## Work to be completed
Show every line of the data that contains the string "endpoint".
[[ Dataset entries, beginning ]]
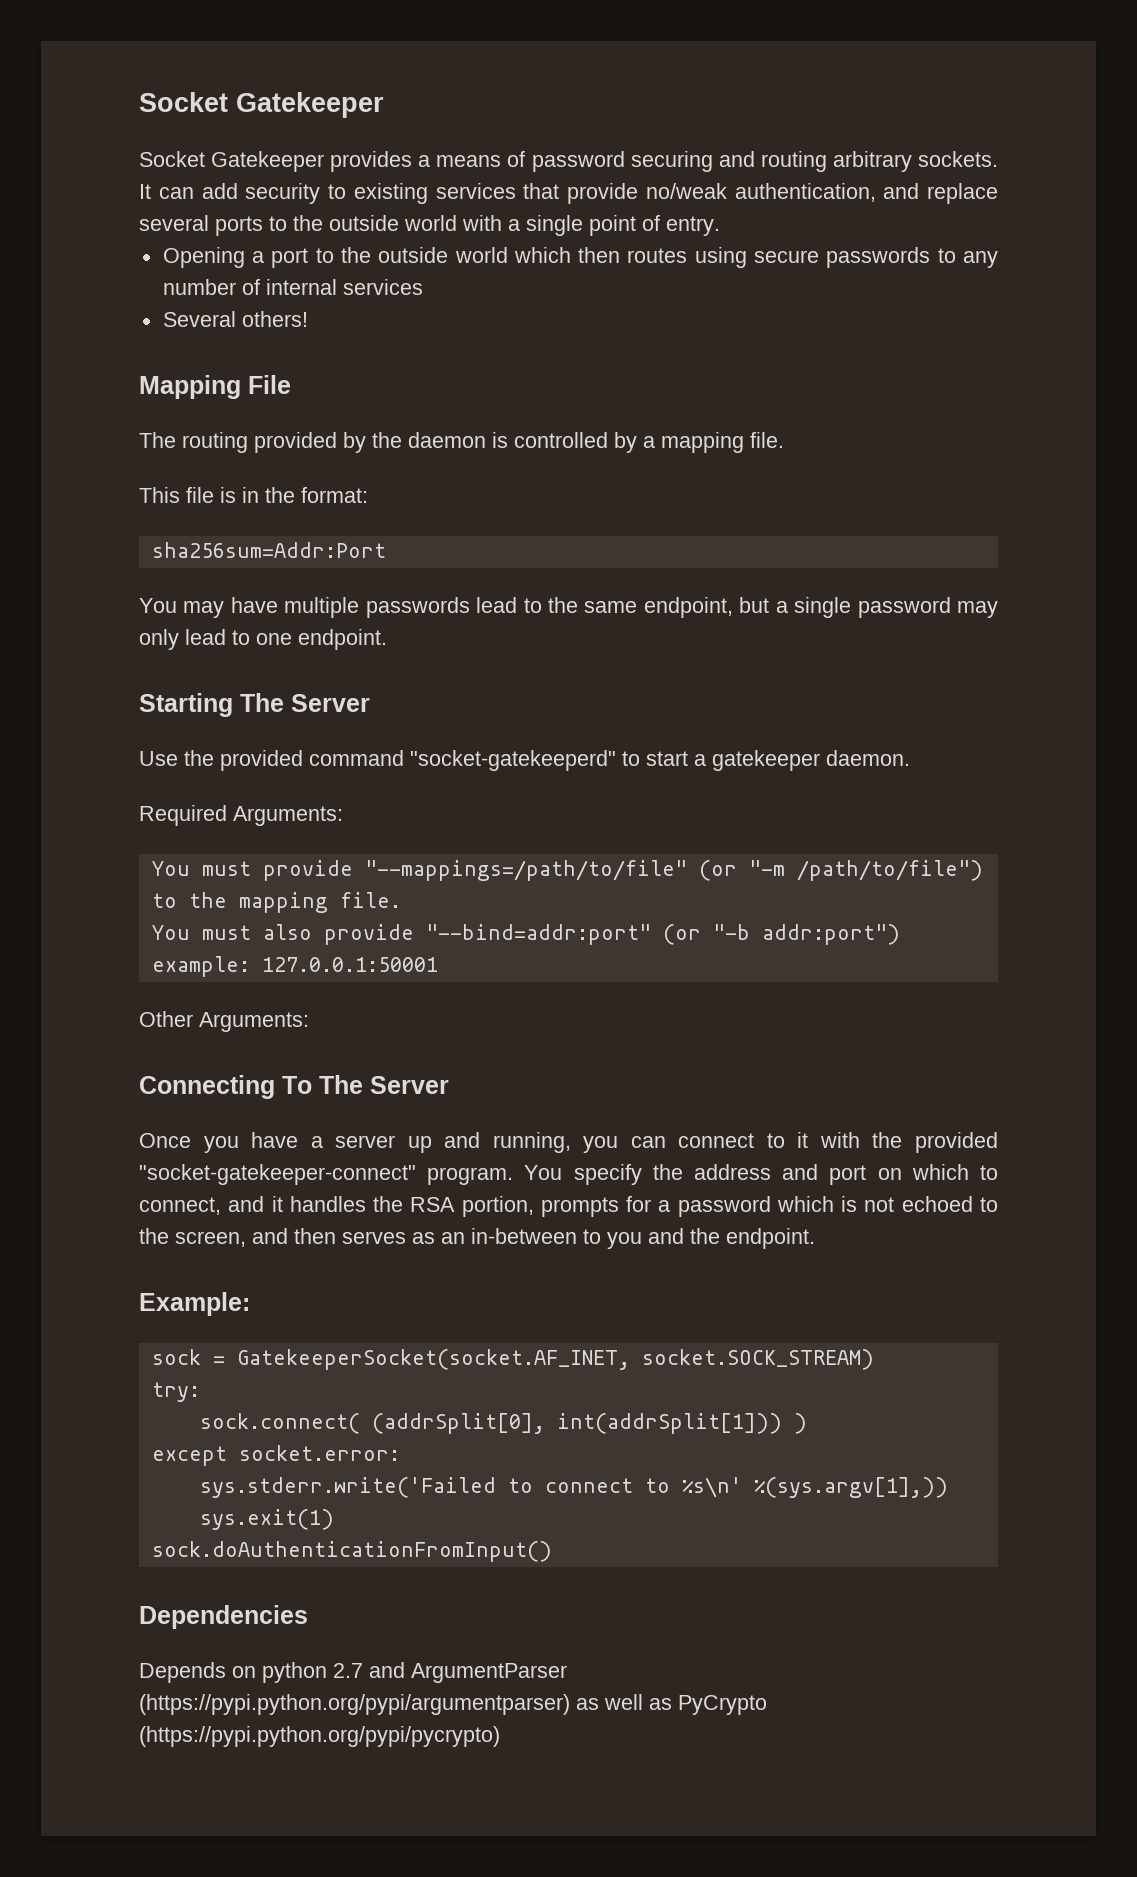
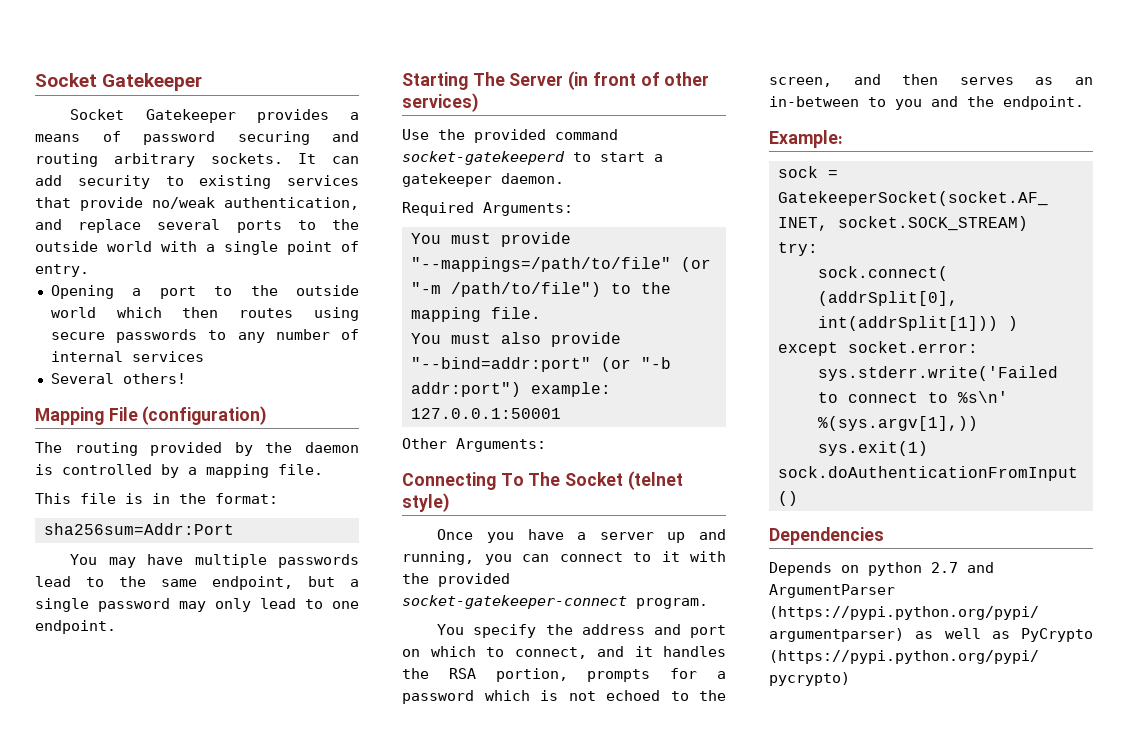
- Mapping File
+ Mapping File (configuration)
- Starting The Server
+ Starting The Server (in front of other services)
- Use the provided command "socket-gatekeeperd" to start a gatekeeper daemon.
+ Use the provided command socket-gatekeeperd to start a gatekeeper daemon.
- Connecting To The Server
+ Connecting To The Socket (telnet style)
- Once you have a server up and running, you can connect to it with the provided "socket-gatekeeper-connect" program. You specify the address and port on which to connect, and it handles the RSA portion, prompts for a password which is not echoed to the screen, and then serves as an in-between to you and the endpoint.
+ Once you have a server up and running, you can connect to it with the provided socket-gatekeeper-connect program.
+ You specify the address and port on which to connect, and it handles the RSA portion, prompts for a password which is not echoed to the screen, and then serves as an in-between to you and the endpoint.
[[ Dataset entries, end ]]
## Answer
- Once you have a server up and running, you can connect to it with the provided "socket-gatekeeper-connect" program. You specify the address and port on which to connect, and it handles the RSA portion, prompts for a password which is not echoed to the screen, and then serves as an in-between to you and the endpoint.
+ You specify the address and port on which to connect, and it handles the RSA portion, prompts for a password which is not echoed to the screen, and then serves as an in-between to you and the endpoint.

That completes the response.